### Work order
Give the lines below again exactly, starting with the line that holds "font-size: 11px ->" and going on through the line that holds "text: 2025-07-19 ->".

### Extracted records
BEGIN
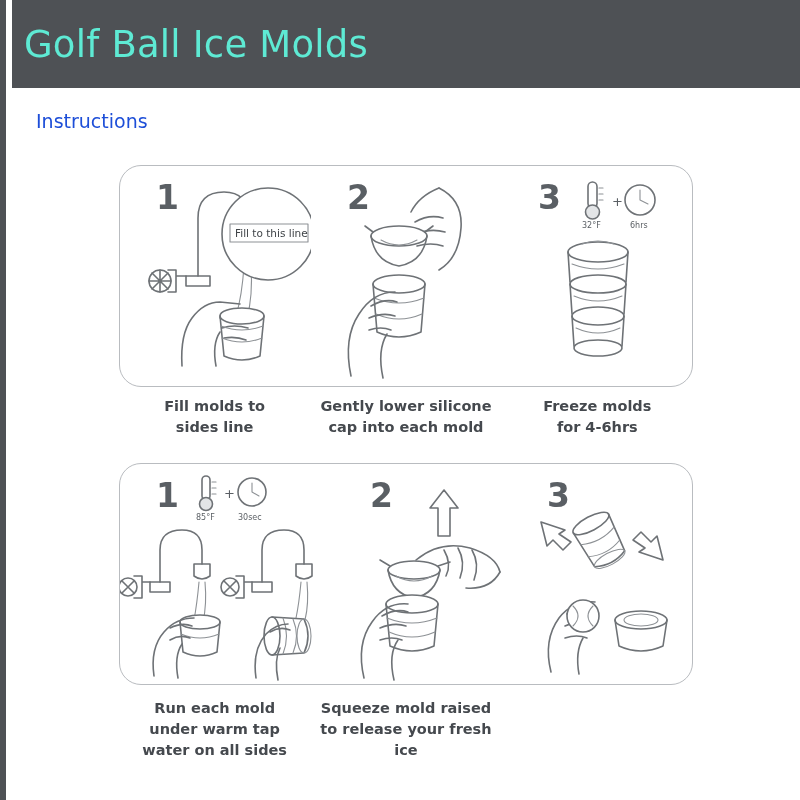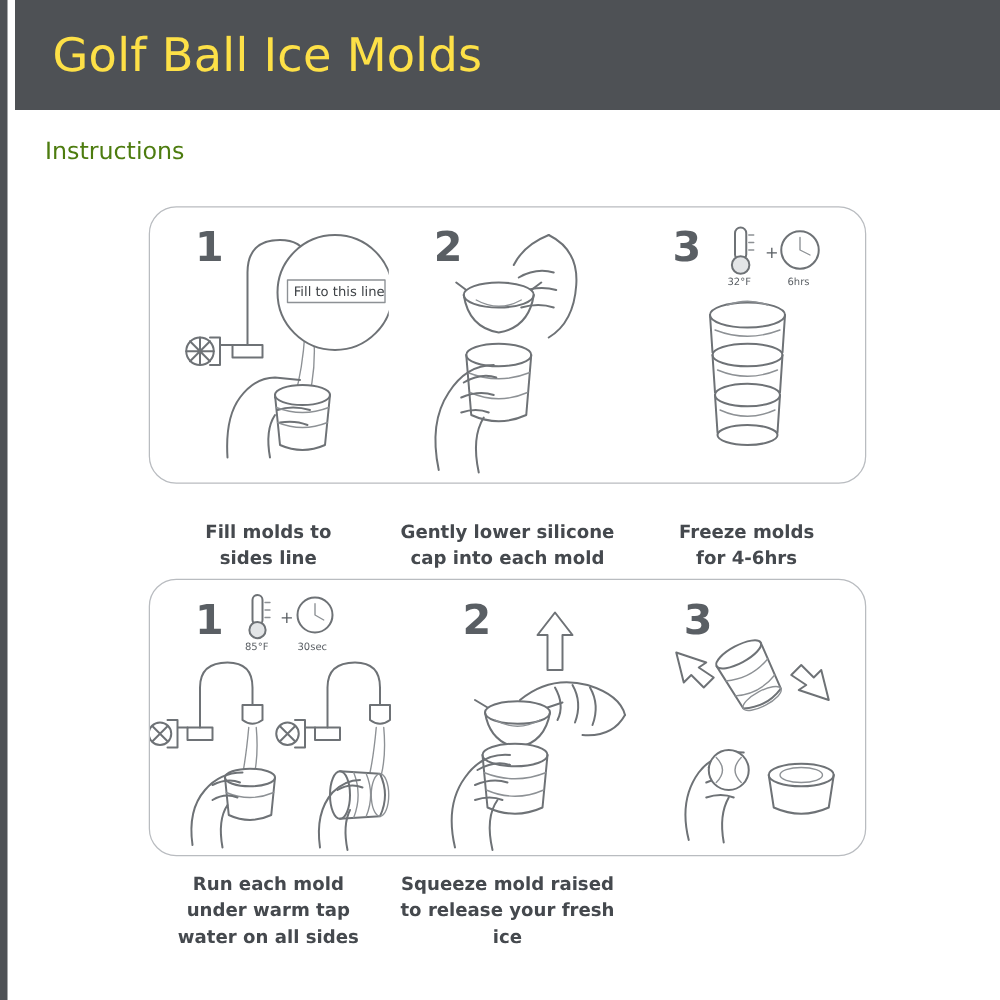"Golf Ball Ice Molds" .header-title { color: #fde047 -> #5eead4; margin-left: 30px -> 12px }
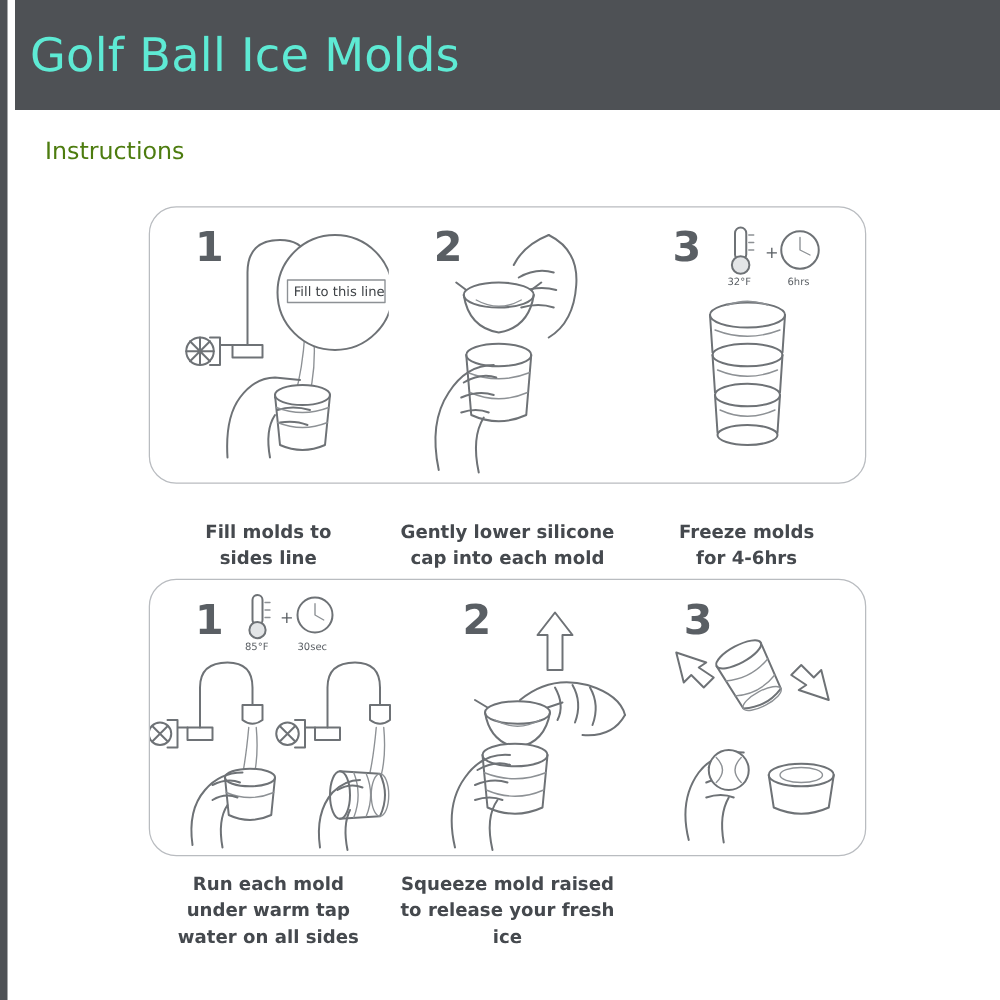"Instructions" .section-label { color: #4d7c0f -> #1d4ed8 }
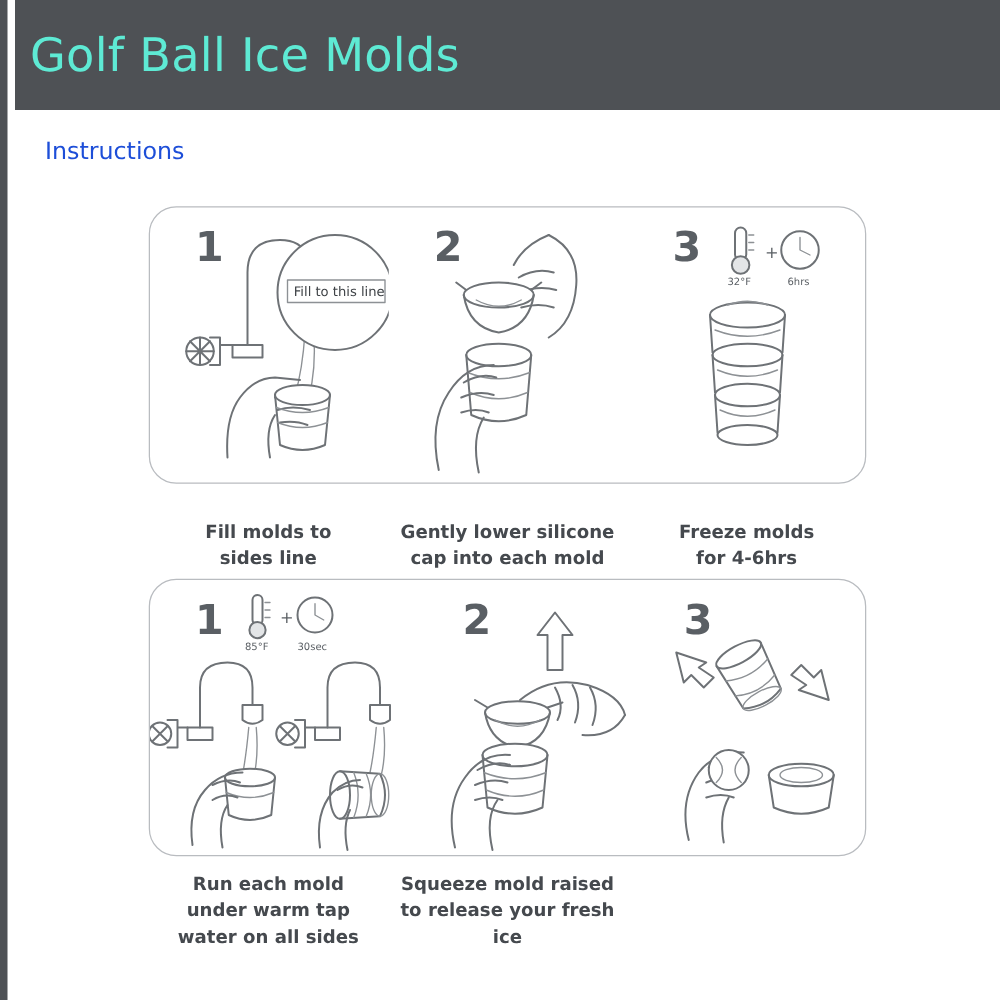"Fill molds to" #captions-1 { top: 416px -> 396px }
END
BEGIN
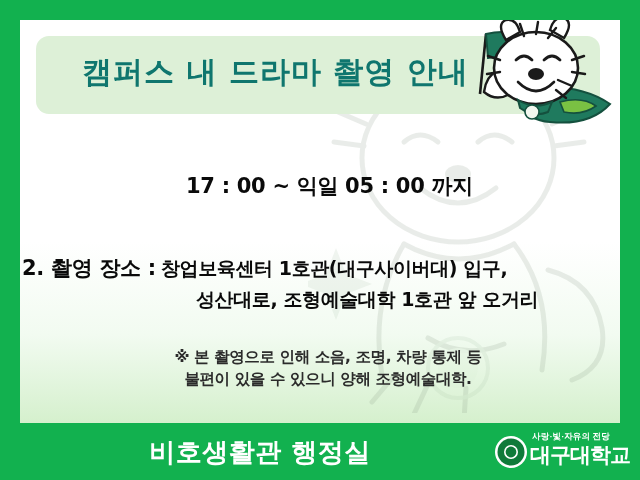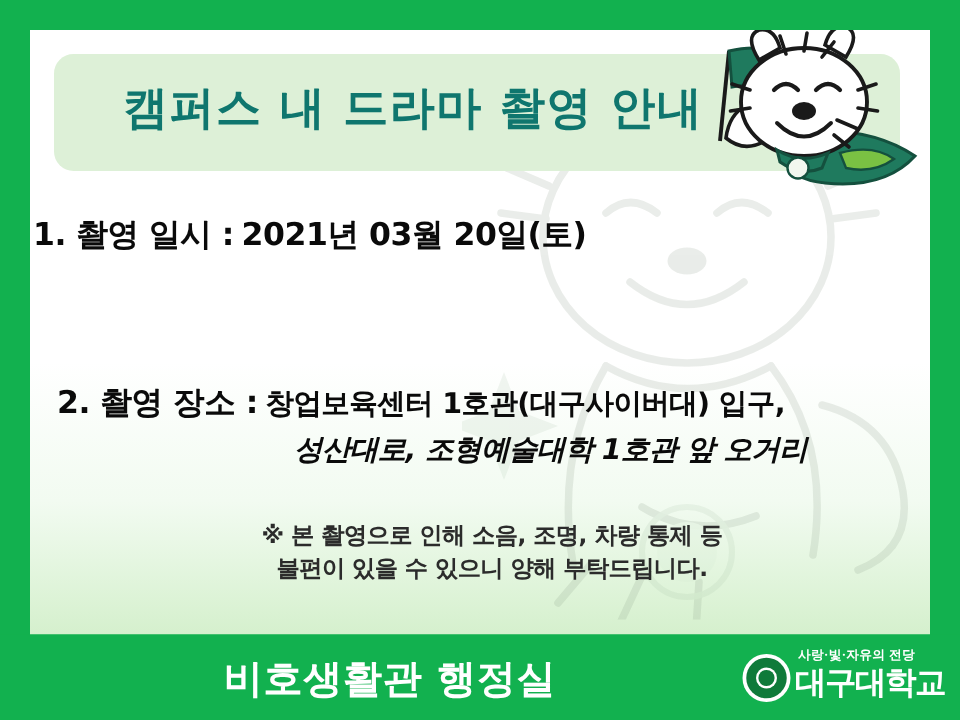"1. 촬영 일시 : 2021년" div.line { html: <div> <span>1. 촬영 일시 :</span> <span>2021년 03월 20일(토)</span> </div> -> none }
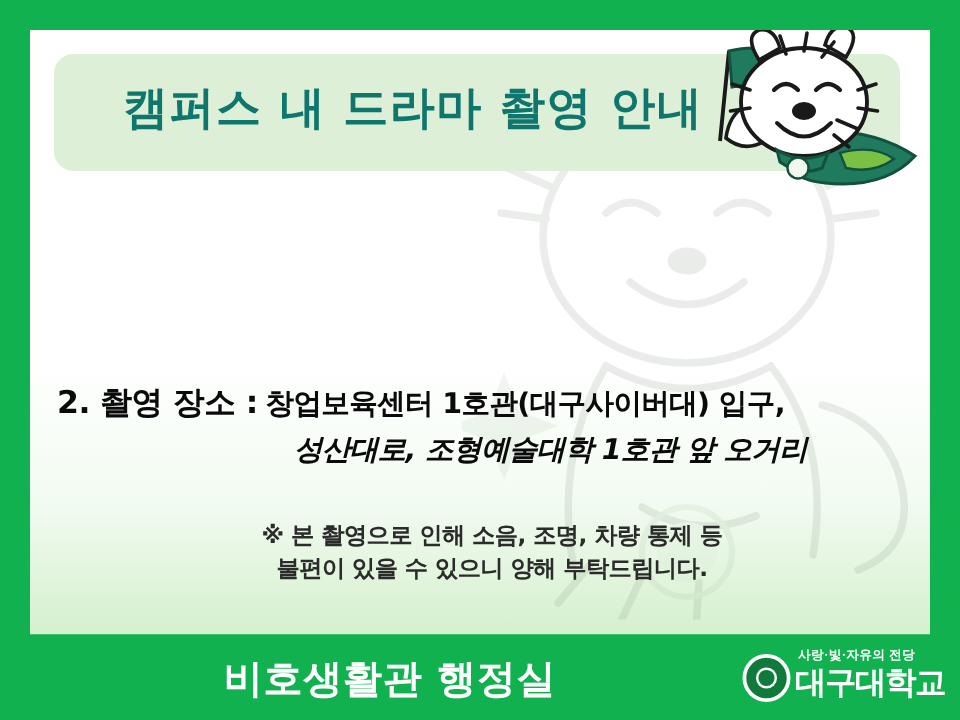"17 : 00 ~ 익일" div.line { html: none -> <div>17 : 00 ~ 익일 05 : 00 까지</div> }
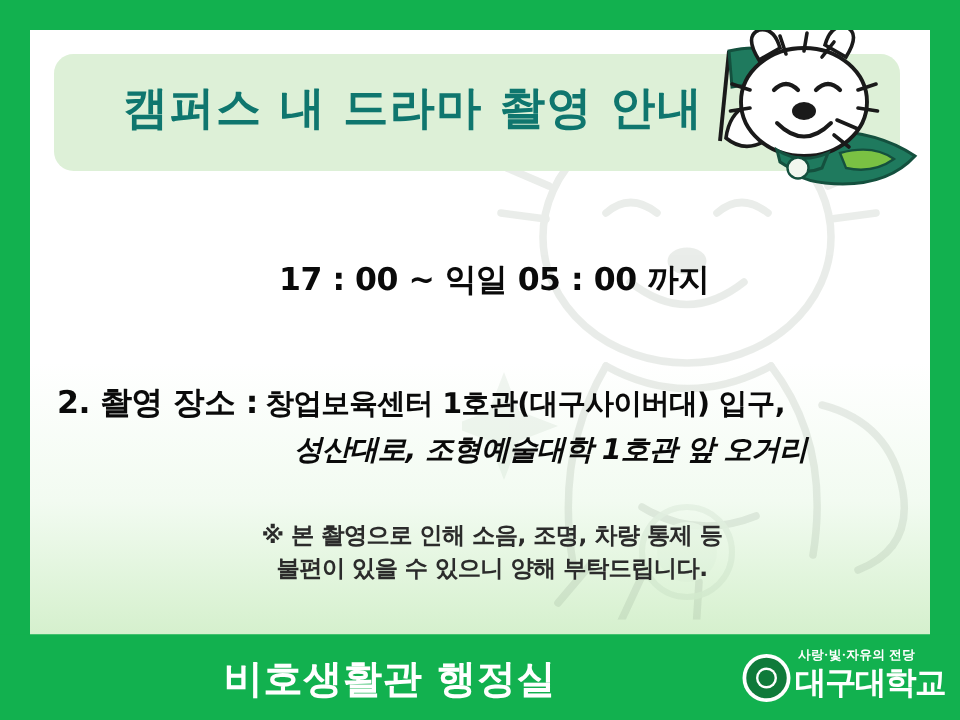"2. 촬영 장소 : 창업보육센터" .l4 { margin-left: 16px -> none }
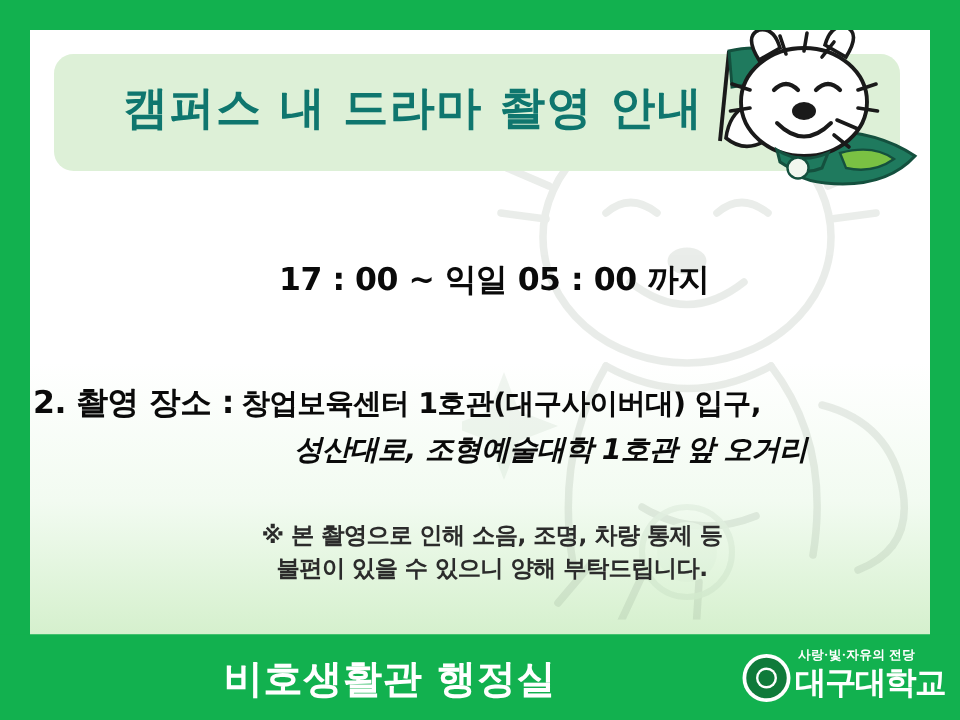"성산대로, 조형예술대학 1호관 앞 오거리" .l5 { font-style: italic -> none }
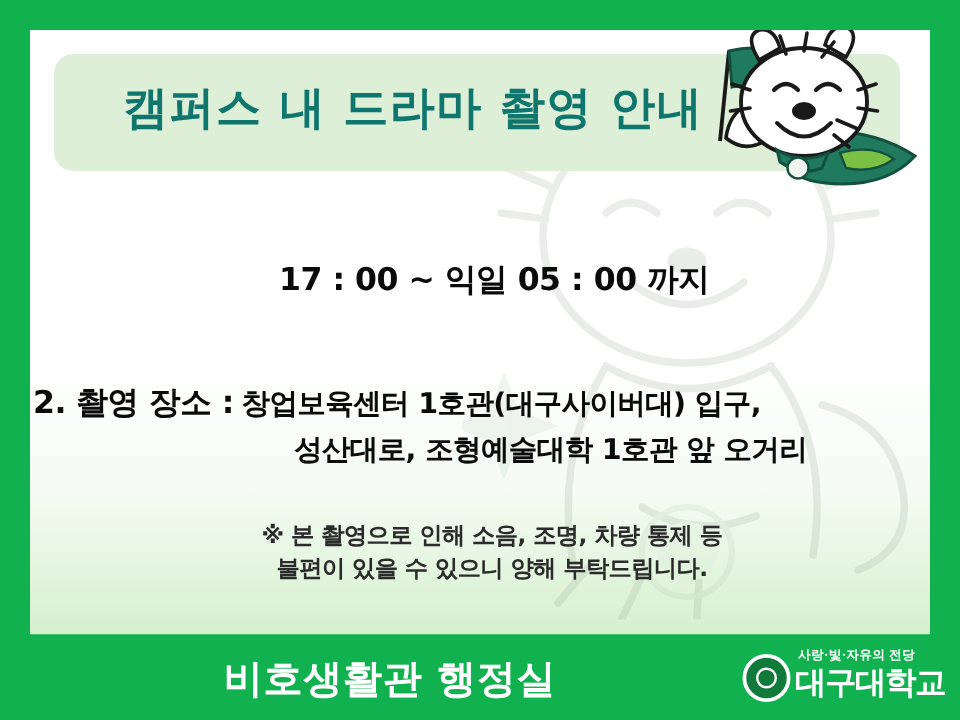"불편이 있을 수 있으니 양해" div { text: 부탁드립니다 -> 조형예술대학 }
END
BEGIN
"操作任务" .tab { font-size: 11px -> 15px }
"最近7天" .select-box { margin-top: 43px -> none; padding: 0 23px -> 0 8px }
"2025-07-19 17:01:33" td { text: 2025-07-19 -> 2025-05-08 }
END
### Answer to this problem
"操作任务" .tab { font-size: 11px -> 15px }
"最近7天" .select-box { margin-top: 43px -> none; padding: 0 23px -> 0 8px }
"2025-07-19 17:01:33" td { text: 2025-07-19 -> 2025-05-08 }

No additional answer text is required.